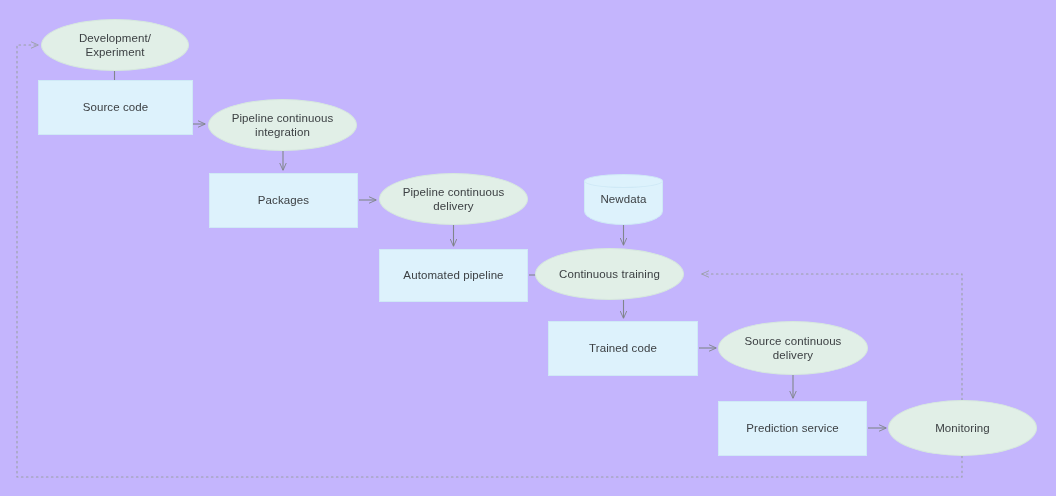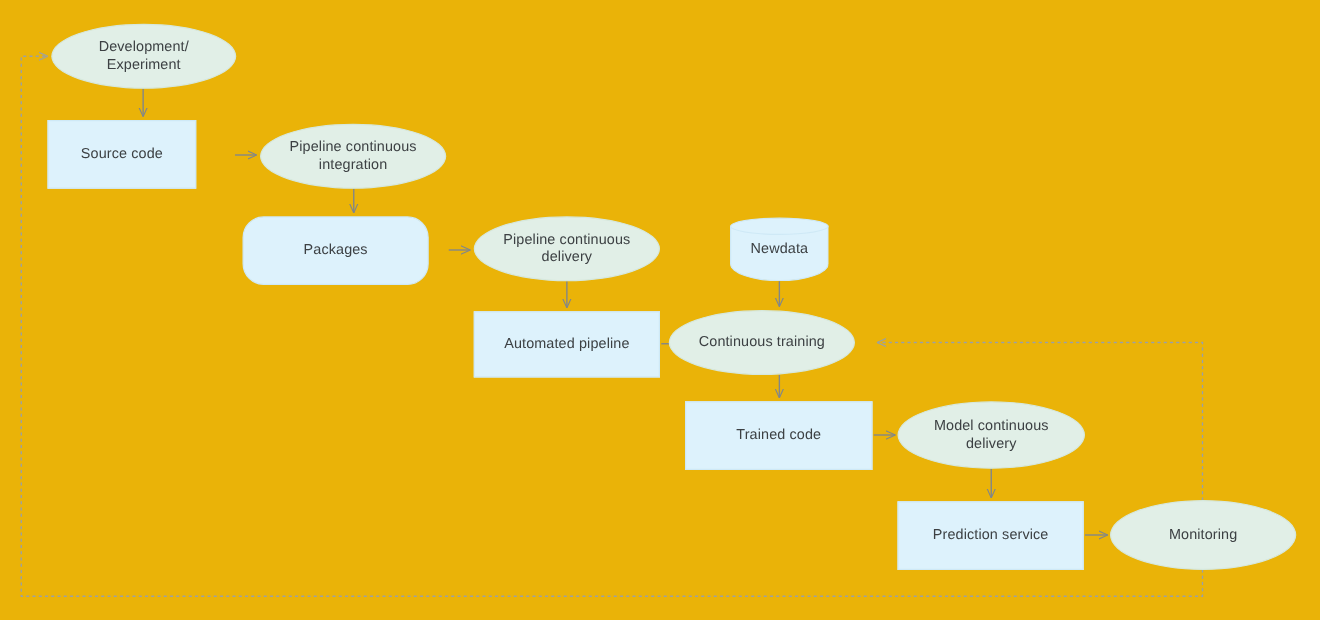--- a/index.html
+++ b/index.html
@@ -9,21 +9,21 @@
     background: #ffffff;
   }
   body {
     font-family: "Liberation Sans", sans-serif;
     -webkit-font-smoothing: antialiased;
   }
   #canvas {
     position: relative;
     width: 1056px;
     height: 496px;
-    background: #eab308;
+    background: #c4b5fd;
     overflow: hidden;
   }
   #edges {
     position: absolute;
     left: 0;
     top: 0;
     width: 1056px;
     height: 496px;
     pointer-events: none;
   }
@@ -130,30 +130,30 @@
     <path d="M 962 400 L 962 274 L 702 274" fill="none" stroke="#9aa0a6" stroke-width="1.1" stroke-dasharray="1.6 3.4" stroke-linecap="round" marker-end="url(#arrow-dotted)"></path>
 
     <path d="M 962 456 L 962 477 L 17 477 L 17 45 L 38 45" fill="none" stroke="#9aa0a6" stroke-width="1.1" stroke-dasharray="1.6 3.4" stroke-linecap="round" marker-end="url(#arrow-dotted)"></path>
   </svg>
 
   <div class="node ellipse" style="left:41px; top:19px; width:148px; height:52px;">
     <span class="nlabel">Development/
 Experiment</span>
   </div>
 
-  <div class="node box" style="left:38px; top:96px; width:119px; height:55px;">
+  <div class="node box" style="left:38px; top:80px; width:155px; height:55px;">
     <span class="nlabel">Source code</span>
   </div>
 
   <div class="node ellipse" style="left:208px; top:99px; width:149px; height:52px;">
     <span class="nlabel">Pipeline continuous
 integration</span>
   </div>
 
-  <div class="node box" style="left:194px; top:173px; width:149px; height:55px;border-radius:17px;">
+  <div class="node box" style="left:209px; top:173px; width:149px; height:55px;">
     <span class="nlabel">Packages</span>
   </div>
 
   <div class="node ellipse" style="left:379px; top:173px; width:149px; height:52px;">
     <span class="nlabel">Pipeline continuous
 delivery</span>
   </div>
 
   <div class="node cylinder" style="left:584px; top:174px; width:79px; height:51px;">
     <span class="cyl-body"></span>
@@ -167,21 +167,21 @@
 
   <div class="node ellipse" style="left:535px; top:248px; width:149px; height:52px;">
     <span class="nlabel">Continuous training</span>
   </div>
 
   <div class="node box" style="left:548px; top:321px; width:150px; height:55px;">
     <span class="nlabel">Trained code</span>
   </div>
 
   <div class="node ellipse" style="left:718px; top:321px; width:150px; height:54px;">
-    <span class="nlabel">Model continuous
+    <span class="nlabel">Source continuous
 delivery</span>
   </div>
 
   <div class="node box" style="left:718px; top:401px; width:149px; height:55px;">
     <span class="nlabel">Prediction service</span>
   </div>
 
   <div class="node ellipse" style="left:888px; top:400px; width:149px; height:56px;">
     <span class="nlabel">Monitoring</span>
   </div>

- Goal of the exercise
Which lines in the data above hold the string "font"? Show each one.

- Final answer
     font-family: "Liberation Sans", sans-serif;
     -webkit-font-smoothing: antialiased;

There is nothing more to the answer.